Уснул. Или не уснул — граница между сном и бодрствованием стёрлась давно, как стираются буквы на карте, по которой слишком часто водят пальцем. Телефон зазвонил в четыре тридцать. Он поднял трубку до второго звонка.
— Товарищ нарком, Карбышев на проводе.
— Соединяйте.
— Семён Константинович. — Голос Карбышева был другим — не спокойным, не ровным, а решённым. Окончательным. — Немцы обошли с севера. Вышли к дороге в тылу. Отхожу. Сейчас, не через двенадцать часов. Сейчас.
— Гарнизон?
— Цел. Выведу. Маршрут подготовлен, тыловая дорога свободна пока. Через три часа буду на рубеже «Клён».
— Потери?
— Двенадцать убитых за двое суток. Немцы — под двести. Хорошая позиция была, Семён Константинович. Очень хорошая.
— Была, — сказал Тимошенко. — Хорошо, Дмитрий Михайлович. Отходите. И…
— Да?
— Спасибо, что сдержали слово.
Карбышев помолчал. Потом сказал — тихо, как говорят о вещах, которые важнее слов:
— В следующий раз может не сдержу. Имейте в виду.
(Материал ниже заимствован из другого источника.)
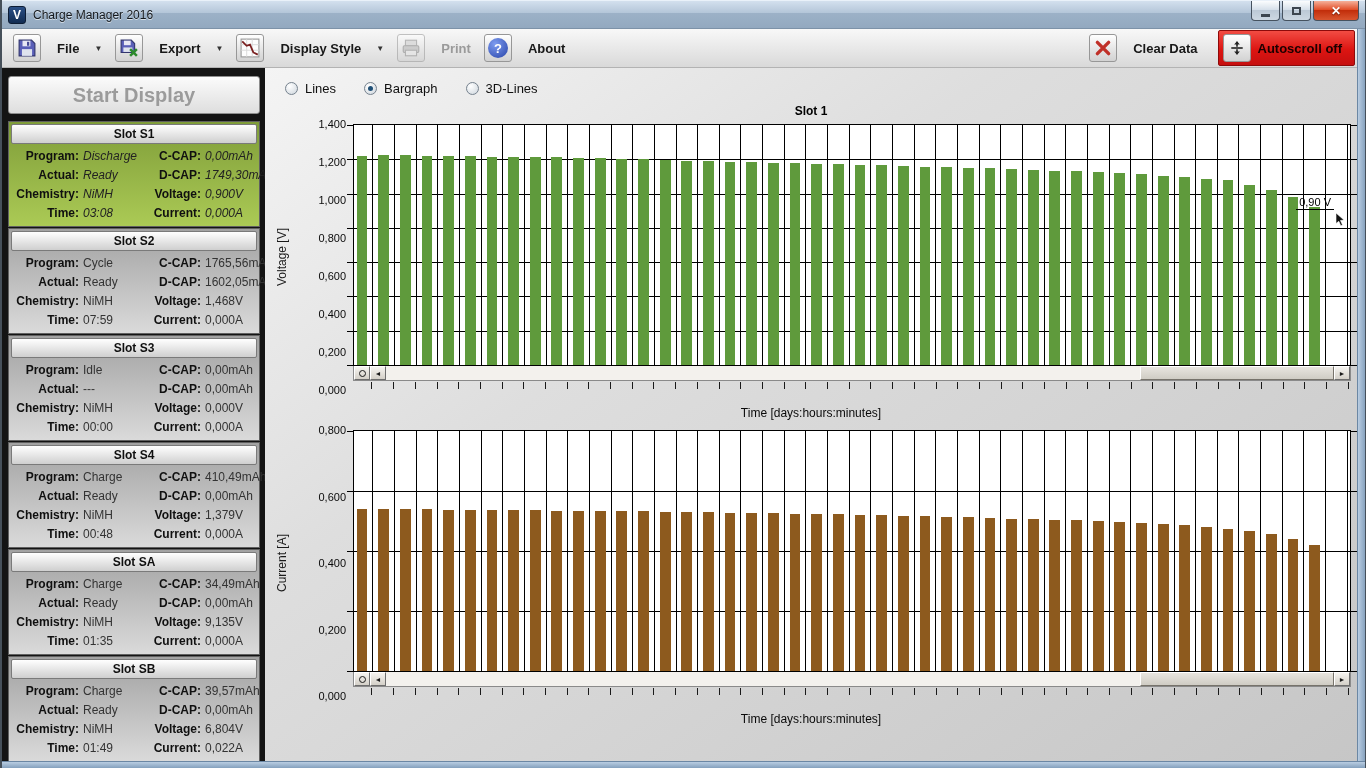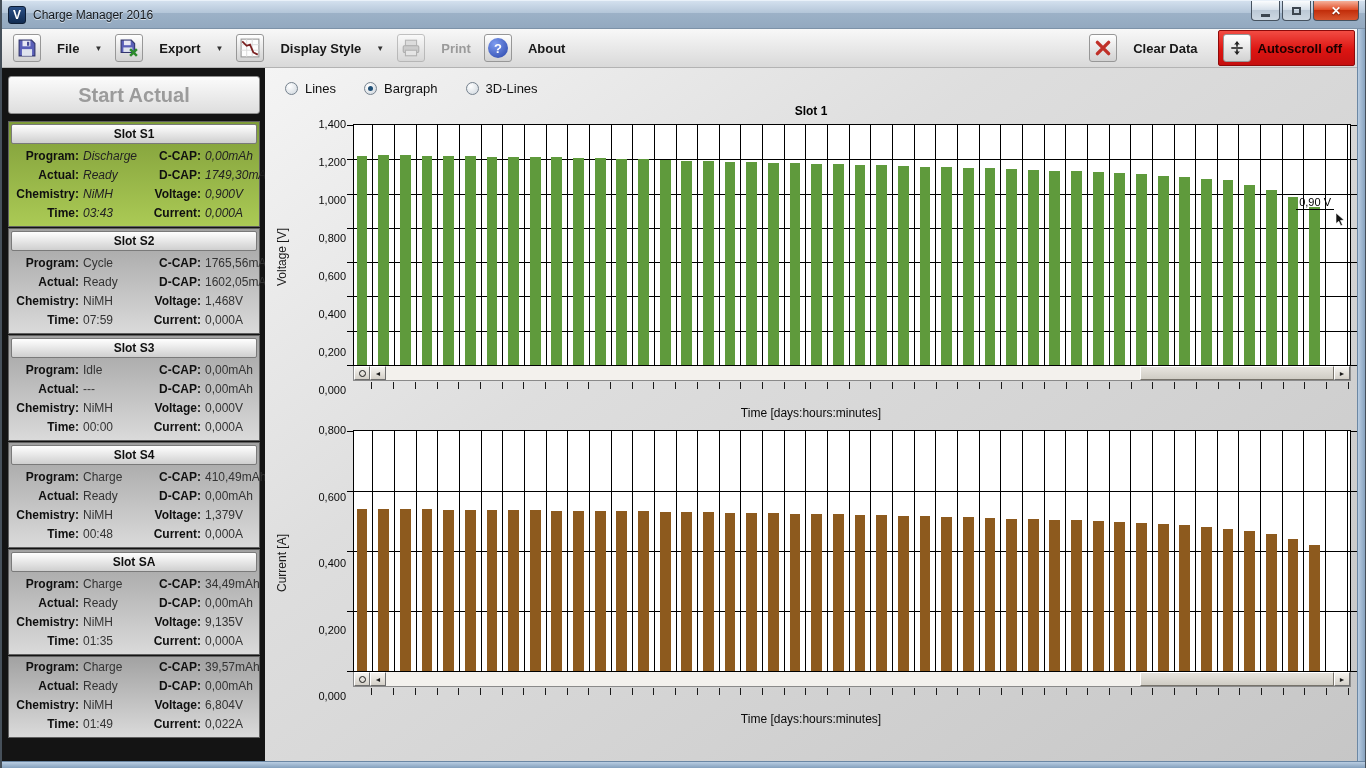--- a/index.html
+++ b/index.html
@@ -204,7 +204,7 @@
 
   <div class="content">
     <div class="sidebar">
-      <button class="start-logging">Start Actual</button>
+      <button class="start-logging">Start Display</button>
       <div id="slots">
           <div class="slot-panel active">
             <div class="slot-header">Slot S1</div>

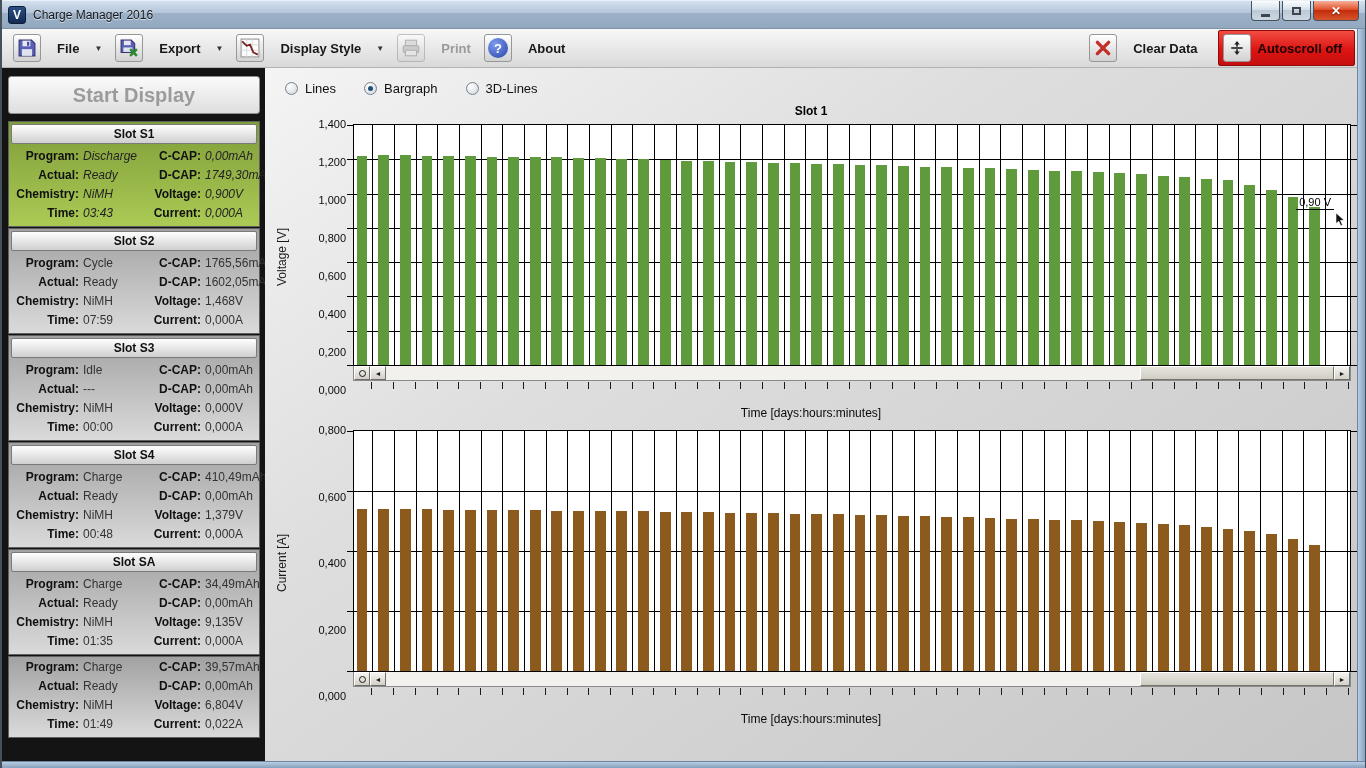--- a/index.html
+++ b/index.html
@@ -222,7 +222,7 @@
               <div class="slot-lab">Voltage:</div>
               <div class="slot-val">0,900V</div>
               <div class="slot-lab">Time:</div>
-              <div class="slot-val">03:43</div>
+              <div class="slot-val">03:08</div>
               <div class="slot-lab">Current:</div>
               <div class="slot-val">0,000A</div>
             </div>

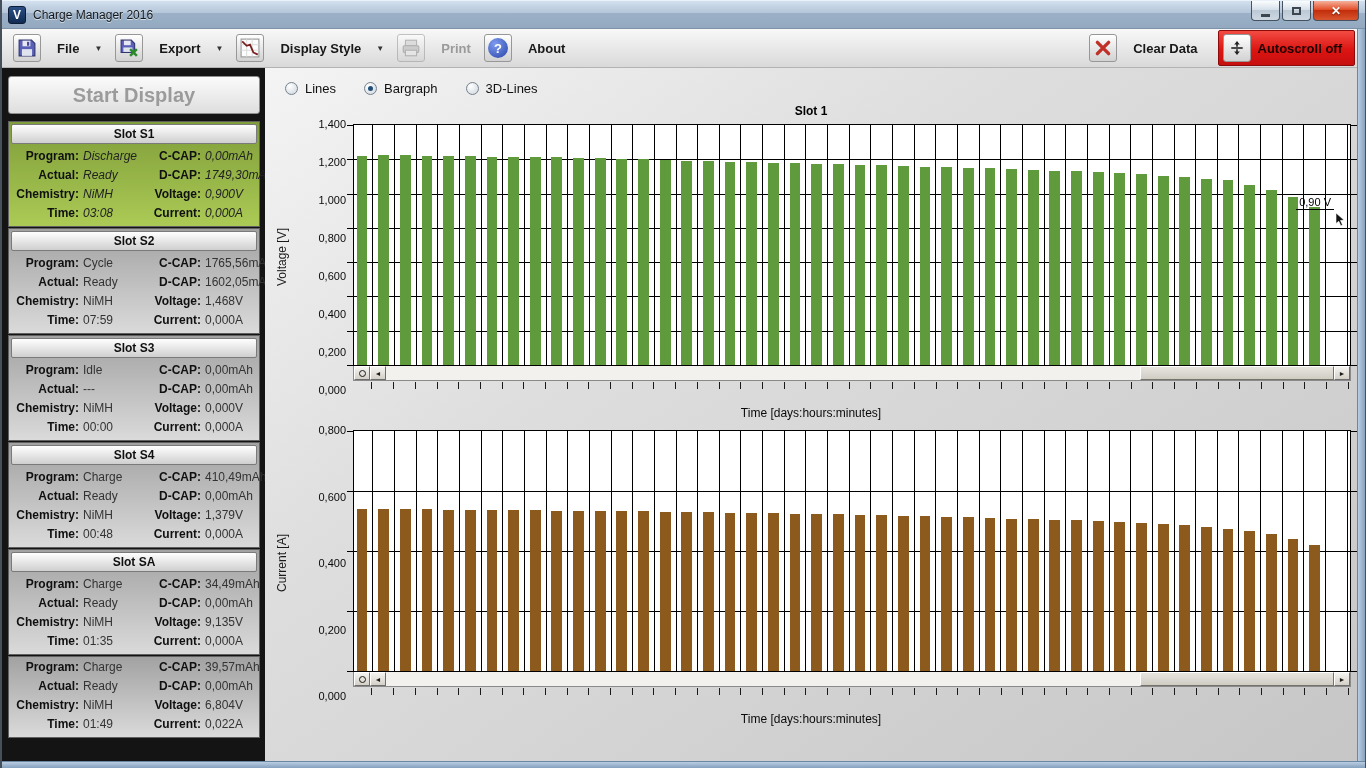--- a/index.html
+++ b/index.html
@@ -312,6 +312,7 @@
             </div>
           </div>
           <div class="slot-panel">
+            <div class="slot-header">Slot SB</div>
             <div class="slot-grid">
               <div class="slot-lab">Program:</div>
               <div class="slot-val">Charge</div>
Положил трубку. Тимошенко усмехнулся — впервые за два дня. Карбышев. Упрямый, невозможный, незаменимый старик. Двенадцать убитых — против двухсот. Позиция, которая стоила немцам двое суток и полбатальона. И он ещё извиняется, что отходит.
Тимошенко встал, застегнул воротник, надел фуражку. Посмотрел на себя руки грязные, лицо небритое, глаза красные.
— Владимир Ефимович, — позвал он Климовских. — Сводку на стол. И побрейте меня. Где-то тут был бритвенный набор.
Климовских посмотрел на него с удивлением.
— Побрить?
— Побрить. Командирам я должен являться в виде, который не вызывает желания дезертировать.
Климовских позволил себе улыбку — слабую, быструю, как вспышка спички на ветру. Принёс бритву, мыло, зеркало. Тимошенко брился, глядя в осколок зеркала, и видел в нём лицо человека, которого не узнал бы неделю назад. Постаревшее, осунувшееся, с тёмными провалами под глазами и щетиной, в которой появилась седина — новая, которой не было в мае.
Побрился. Стало легче. Не физически, физически ничего не изменилось, но как-то иначе. Чище. Человечнее. Война забирает многое, но если ты побрит, начищен и стоишь прямо — она забирает чуть меньше.